Cronaca

Due persone arrestate per l’omicidio di Montescaglioso

Concorso in omicidio pluriaggravato, per futili motivi e commesso con crudelta’: e’ l’accusa che la Procura della Repubblica di Matera ha mosso contro Gian Marco Mossuto e Giuseppe Simmarano, di 28 e 47 anni, ritenuti responsabili della morte di Luigi D’Aria, di 42, il cui cadavere e’ stato trovato domenica scorsa nelle campagne di Montescaglioso . D’Aria fu ucciso con almeno due coltellate, che lo hanno raggiunto all’addome e, con particolare violenza, al collo: il suo cadavere e’ stato trovato a poca distanza da una casa di proprieta’ di Simmarano. Secondo le indagini dei Carabinieri, quest’ultimo e Mossuto avevano intenzione di ristrutturare la
casa e abitarla con le loro conviventi. Da tempo, i due erano infastiditi da D’Aria che – secondo il loro racconto – utilizzava la casa per consumare della droga. Sabato scorso, il litigio fra Mossuto e D’Aria, sorpreso dall’altro nella casa, e’ degenerato: il delitto e’ avvenuto nella casa di Simmarano, con modalita’ e in circostanze sulle quali le indagini sono ancora in corso.

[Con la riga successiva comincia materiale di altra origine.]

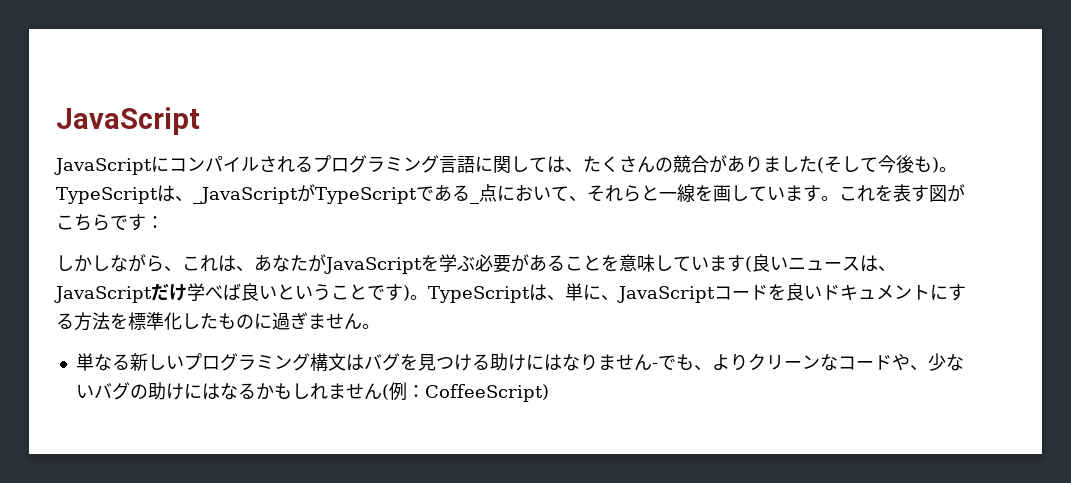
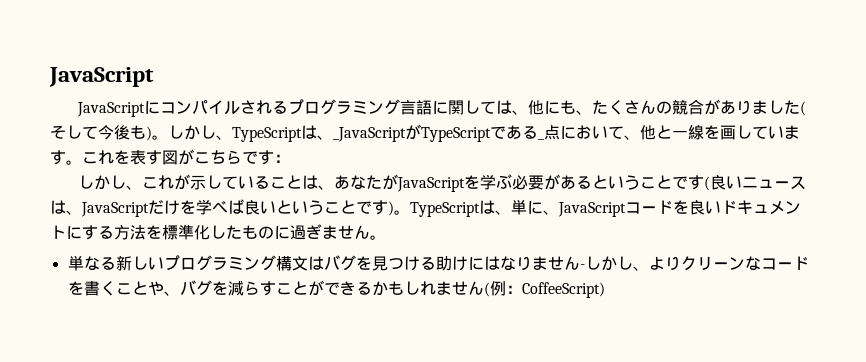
(583, 170) none -> [527,100,592,115] 他にも、
(957, 169) none -> [168,125,232,140] しかし、
[587,185,641,202] それら -> [640,125,656,140] 他
[110,254,218,272] ながら、これ -> [125,174,302,190] 、これが示していること
[565,254,727,272] ことを意味していま -> [591,175,688,190] ということで
(187, 292) none -> [180,200,196,214] を
[657,354,694,370] でも -> [584,256,633,271] しかし
[891,353,964,371] [75,382,238,400] や、少ないバグの助けにはな -> [67,280,356,296] を書くことや、バグを減らすことができ

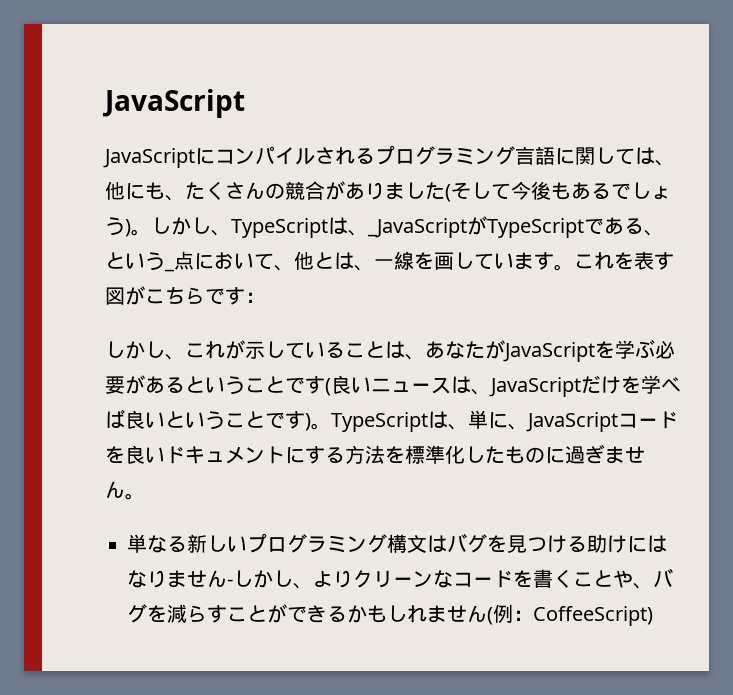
(146, 132) none -> [571,182,671,200] [105,217,125,236] あるでしょう
(538, 132) none -> [644,230,664,236] [105,252,165,271] 、という
(672, 132) none -> [334,252,374,271] は、

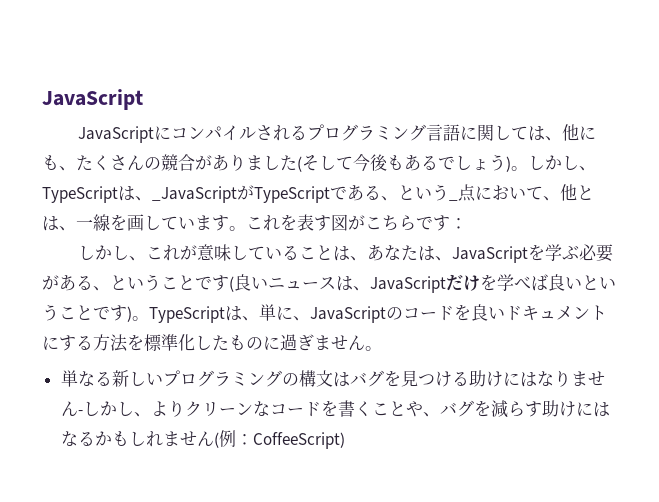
[245,341,265,359] 示 -> [196,244,231,261] 意味
[485,340,505,359] が -> [417,246,452,261] は、
(185, 385) none -> [93,286,110,291] 、
(618, 422) none -> [386,307,403,320] の
(387, 543) none -> [281,373,299,386] の
[227,604,327,623] ことができ -> [541,400,610,417] [60,431,78,446] 助けにはな

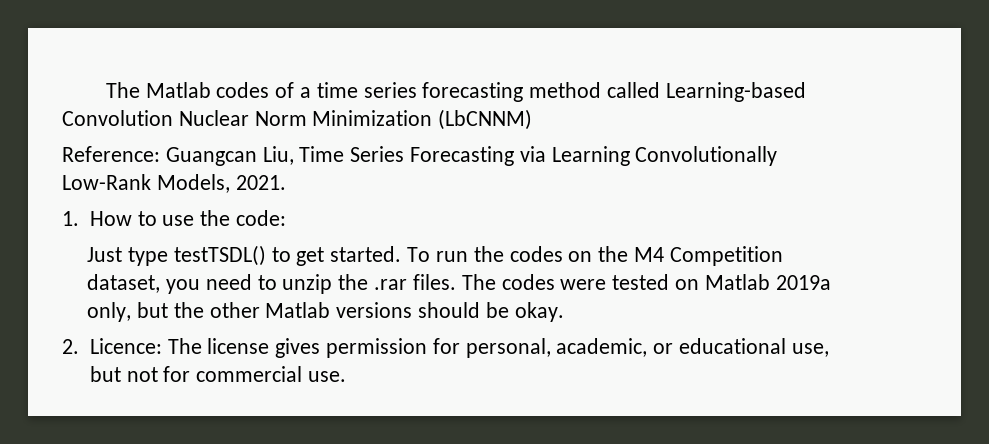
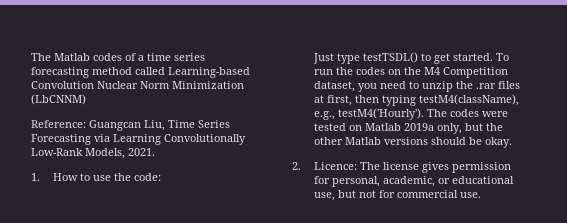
[412,274,456,290] files. -> [497,81,520,89] [313,94,519,106] [313,108,424,120] files at first, then typing testM4(className), e.g., testM4('Hourly').

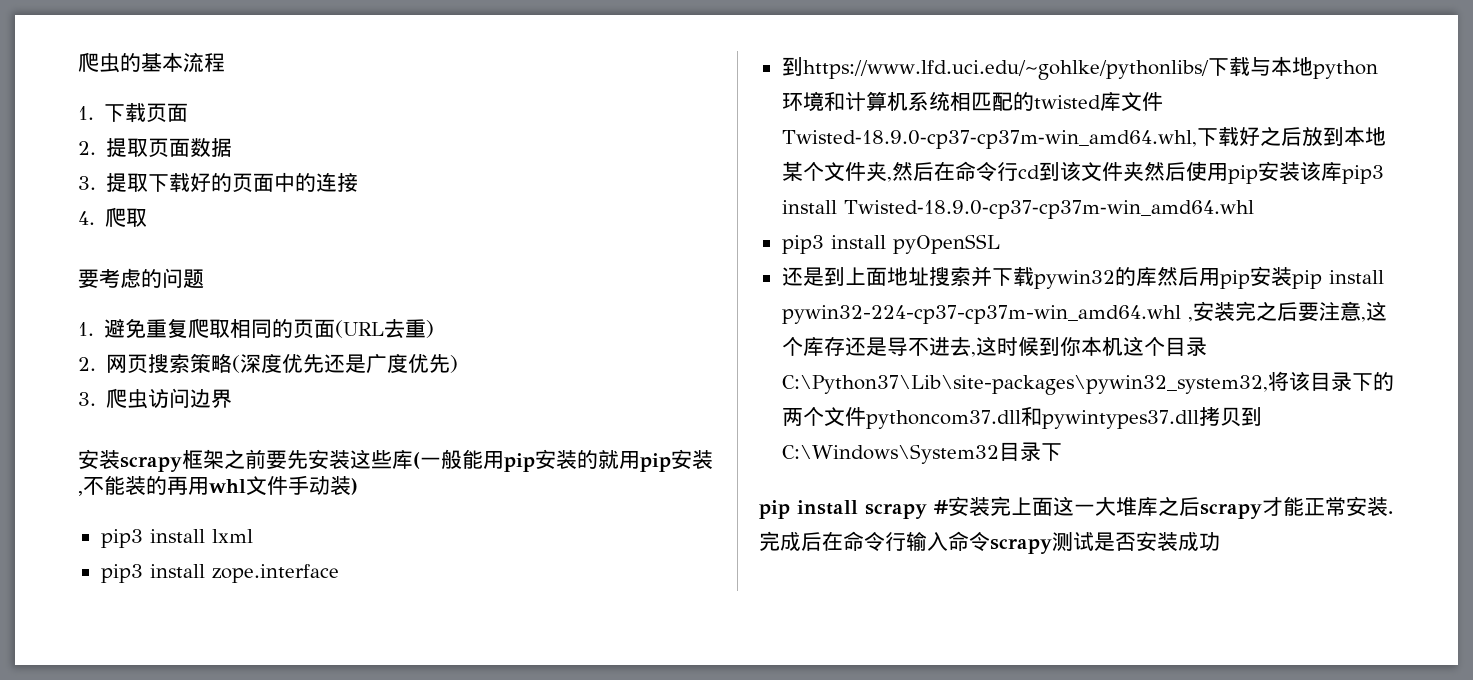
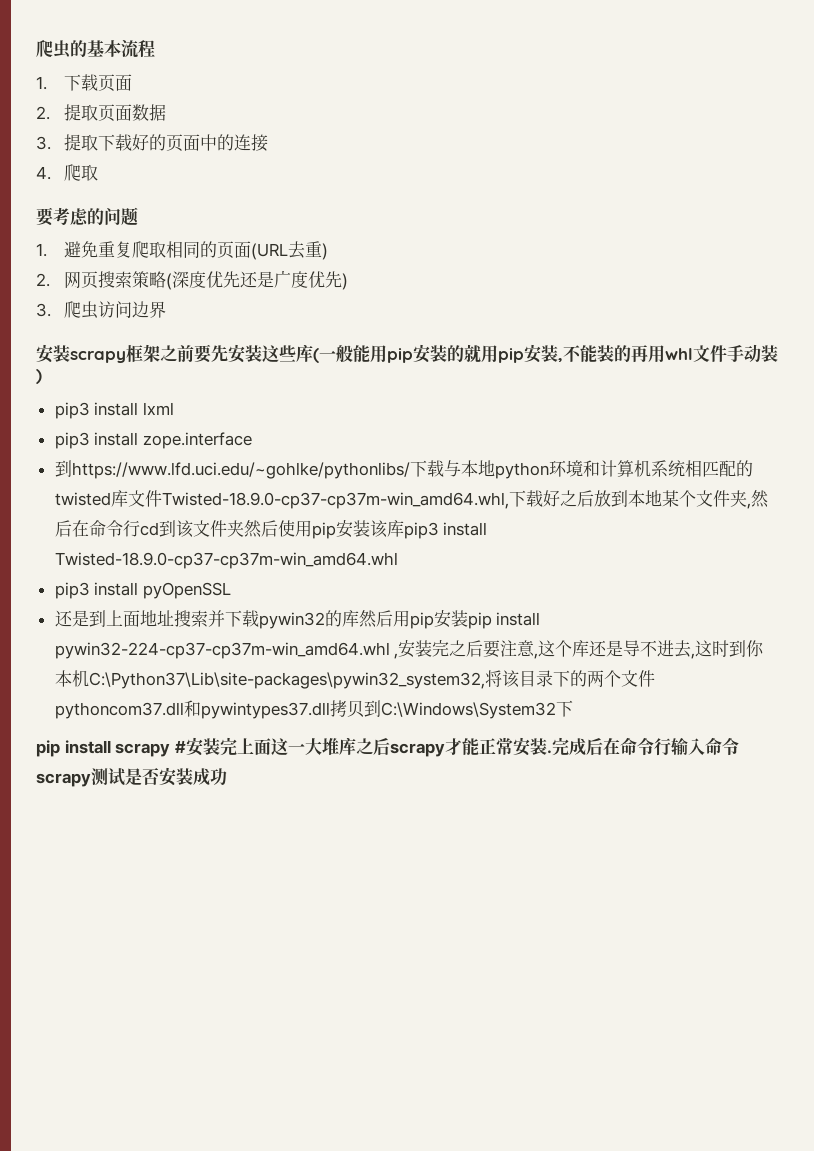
[823,336,845,356] 存 -> (590, 648) none
[1017,336,1039,356] 候 -> (730, 648) none
[1122,336,1207,356] 这个目录 -> (89, 678) none
[998,442,1041,461] 目录 -> (556, 710) none

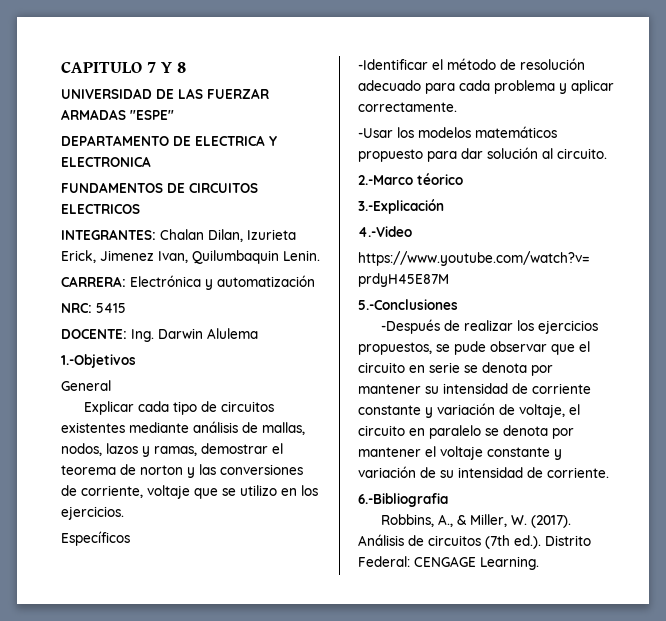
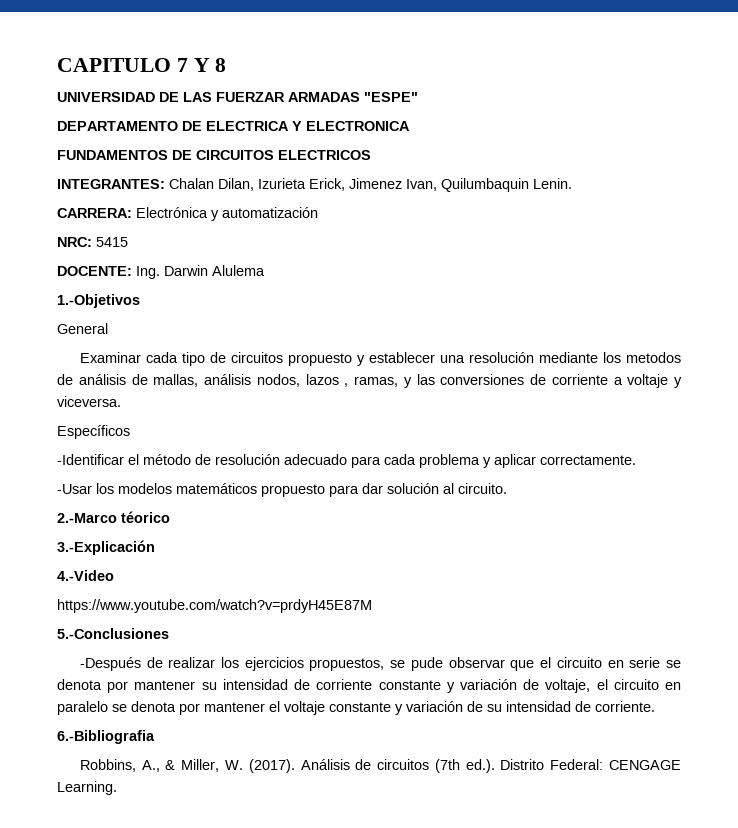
[83,401,134,415] Explicar -> [79,352,141,363] Examinar
[61,422,189,433] existentes mediante -> [287,352,682,366] [57,374,73,385] propuesto y establecer una resolución mediante los metodos de
(305, 428) none -> [204,374,251,385] análisis
[142,443,283,457] [61,464,303,478] [61,485,318,499] [61,506,124,520] y ramas, demostrar el teorema de norton y las conversiones de corriente, voltaje que se utilizo en los ejercicios. -> [344,374,682,388] [57,396,121,407] , ramas, y las conversiones de corriente a voltaje y viceversa.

Il cadavere di D’Aria fu trasportato fuori e lasciato in aperta campagna, dove fu visto da un uomo la mattina di domenica.Secondo quanto reso noto dal Procuratore della Repubblica di Matera, Pietro Argentino, dal sostituto, Annunziata Cazzetta, e dai Carabinieri, all’identificazione dei due presuntiresponsabili dell’omicidio (Mossuto e’ accusato anche di porto di coltello e occultamento di cadavere) si e’ giunti dopo le versioni contraddittorie fornite dai due sui loro movimenti nella serata di sabato. Gli accertamenti sui loro cellulari e quello di D’Aria hanno fatto emergere contatti fra loro. E’ risultato inventato, poi, il racconto che nella zona dove il cadavere e’ stato trovato era passata un’auto con due persone a bordo. L’autopsia sul cadavere di D’Aria si svolgera’ nel pomeriggio di oggi e potrebbe fornire ulteriori elementi agli investigatori per chiarire le responsabilita’ dei due uomini arrestati.